Editorial Commentaries

Endothelial NO Synthase Target of Aldosterone

Johann Bauersachs; Daniela Fraccarollo

From the Medizinische Klinik I, Universitätsklinikum, Julius-Maximilians-Universität Würzburg, Würzburg, Germany.

Correspondence to Johann Bauersachs, Medizinische Klinik I, Universitätsklinikum, Josef-Schneider-Str 2, D-97080 Würzburg, Germany. E-mail j.bauersachs@medizin.uni-wuerzburg.de

An extract of the first 250 words of the full text is provided, because this article has no abstract.

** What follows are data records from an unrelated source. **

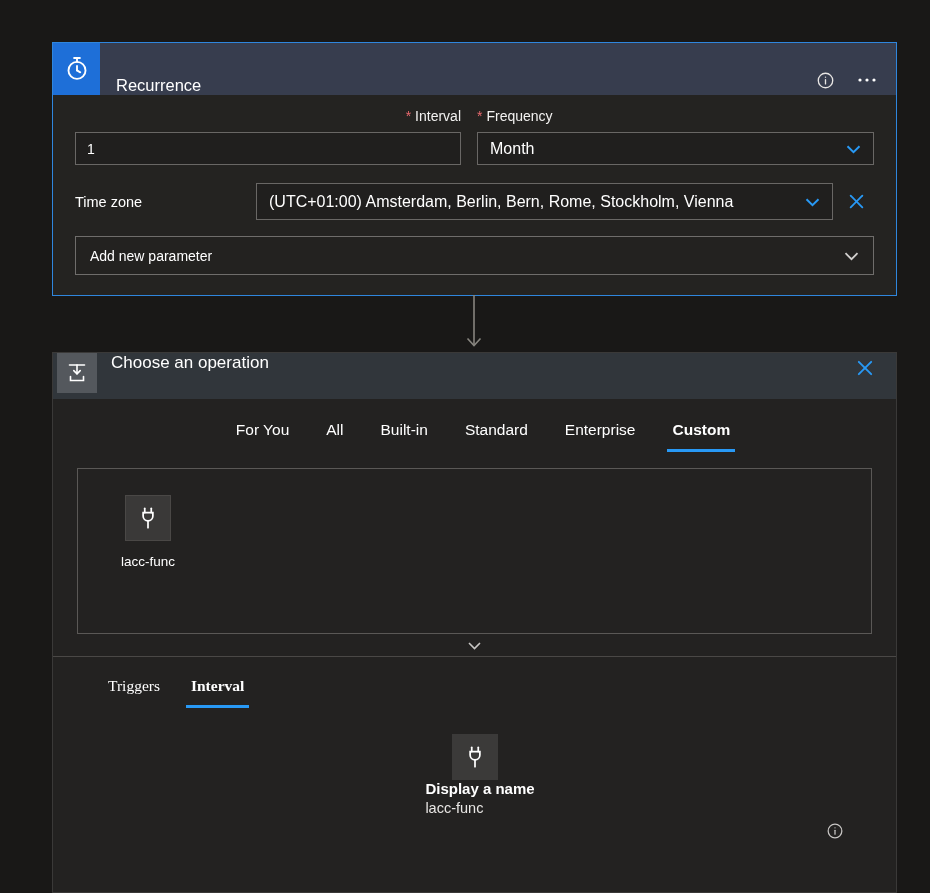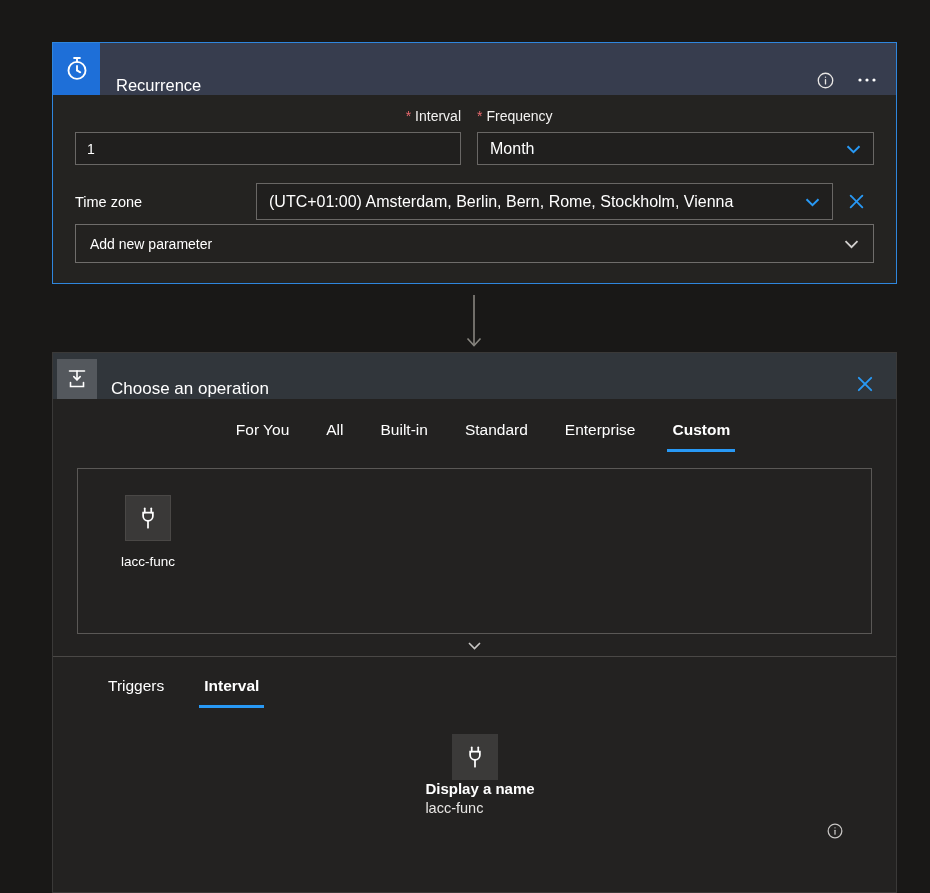--- a/index.html
+++ b/index.html
@@ -47,34 +47,34 @@
   }
   .tz-row{ display:flex; align-items:center; margin-top:18px; }
   .tz-label{ font-size:14.5px; width:181px; flex:0 0 auto; }
   .tz-select{ flex:1; height:37px; }
   .clear-btn{
     background:none; border:none; cursor:pointer;
     width:36px; height:36px; margin-left:5px; flex:0 0 auto;
     display:flex; align-items:center; justify-content:center;
   }
   .add-param{
-    margin-top:4px; height:39px; border:1px solid #6f6d6b; background:#232220;
+    margin-top:16px; height:39px; border:1px solid #6f6d6b; background:#232220;
     display:flex; align-items:center; justify-content:space-between;
     padding:0 14px; font-size:14px; cursor:pointer;
   }
 
   
   .flow-arrow{ position:absolute; left:464px; top:295px; width:20px; height:56px; }
 
   
   .op-card{
     position:absolute; left:52px; top:352px; width:845px; height:541px;
     background:#232221; border:1px solid #3a3938; overflow:hidden;
   }
-  .op-header{ height:46px; background:#31363b; display:flex; align-items:flex-end; padding-right:16px; }
+  .op-header{ height:46px; background:#31363b; display:flex; align-items:flex-start; padding-right:16px; }
   .op-icon{
     width:40px; height:40px; margin-left:4px; background:#54585d;
     display:flex; align-items:center; justify-content:center; flex:0 0 auto;
   }
   .op-title{ margin-left:14px; font-size:17px; }
   .op-close{ margin-left:auto; }
   .op-body{ padding:22px 24px 0; }
   .search-box{
     height:40px; border:1px solid #8a8886; background:#232221;
     display:flex; align-items:center; padding:0 12px;
@@ -98,21 +98,21 @@
   .conn-tile{ width:64px; text-align:center; cursor:pointer; }
   .tile-icon{
     width:46px; height:46px; margin:0 auto; background:#3a3938; border:1px solid #4a4846;
     display:flex; align-items:center; justify-content:center;
   }
   .tile-name{ margin-top:13px; font-size:13.5px; color:#ffffff; }
   .collapse-strip{
     margin:0 -24px; height:23px; border-bottom:1px solid #4a4846;
     display:flex; align-items:center; justify-content:center; cursor:pointer;
   }
-  .sub-tabs{ display:flex; gap:40px; margin-top:20px; padding-left:31px; }
+  .sub-tabs{ display:flex; gap:31px; margin-top:20px; padding-left:31px;font-family:Liberation Serif, serif; }
   .action-row{ display:flex; align-items:center; margin-top:26px;flex-direction:column; }
   .action-icon{
     width:46px; height:46px; background:#3b3a39; flex:0 0 auto;
     display:flex; align-items:center; justify-content:center;
   }
   .action-text{ margin-left:11px; }
   .action-title{ font-size:15px; font-weight:bold; color:#ffffff; }
   .action-sub{ font-size:14.5px; color:#e8e6e4; margin-top:3px; }
   .action-info{ margin-left:auto; margin-right:22px; }
 </style>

The mineralocorticoid hormone aldosterone plays a pivotal role in sodium resorption and potassium excretion and, consequently, in fluid balance and blood pressure homeostasis.¹ Current studies indicate that mineralocorticoid receptors are present not only in epithelial cells, and aldosterone also acts on nonepithelial tissues, including the heart, blood vessels, and brain. In the vascular system, mineralocorticoid receptors and the enzyme 11-ß-hydroxy-steroid dehydrogenase type 2, which confers aldosterone specificity to the mineralocorticoid receptor, could be localized in endothelial and vascular smooth muscle cells.² Other than the mineralocorticoid receptor, steroidogenic enzymes necessary to synthesize aldosterone are also expressed in extra-adrenal tissues, including the vascular wall, which, although still controversial, may be consistent with de novo aldosterone production acting in an autocrine/paracrine fashion.

Aldosterone induces oxidative stress in vascular cells through NADPH oxidase activation, which plays a central role for endothelial dysfunction and atherosclerotic vascular disease.³ Mineralocorticoid receptor blockade increased NO bioavailability and improved impaired endothelial function by decreasing oxidative stress in hypertension, atherosclerosis, and heart failure.^3–5 In a rat model of heart failure, aldosterone antagonism reduced vascular superoxide anion formation, and in combination with an angiotensin-converting enzyme inhibitor, increased the expression of the endothelial NO synthase (eNOS) and restored the attenuated NO-mediated relaxation.⁵

In the current issue of Hypertension, Nagata et al⁶ report that treatment of cultured human endothelial cells with aldosterone results in the enhanced generation of reactive oxygen species through activation of NADPH oxidase, mainly via enhanced transcription of the subunit p47phox and translocation to the membrane. Most importantly, the . . . [Full Text of this Article]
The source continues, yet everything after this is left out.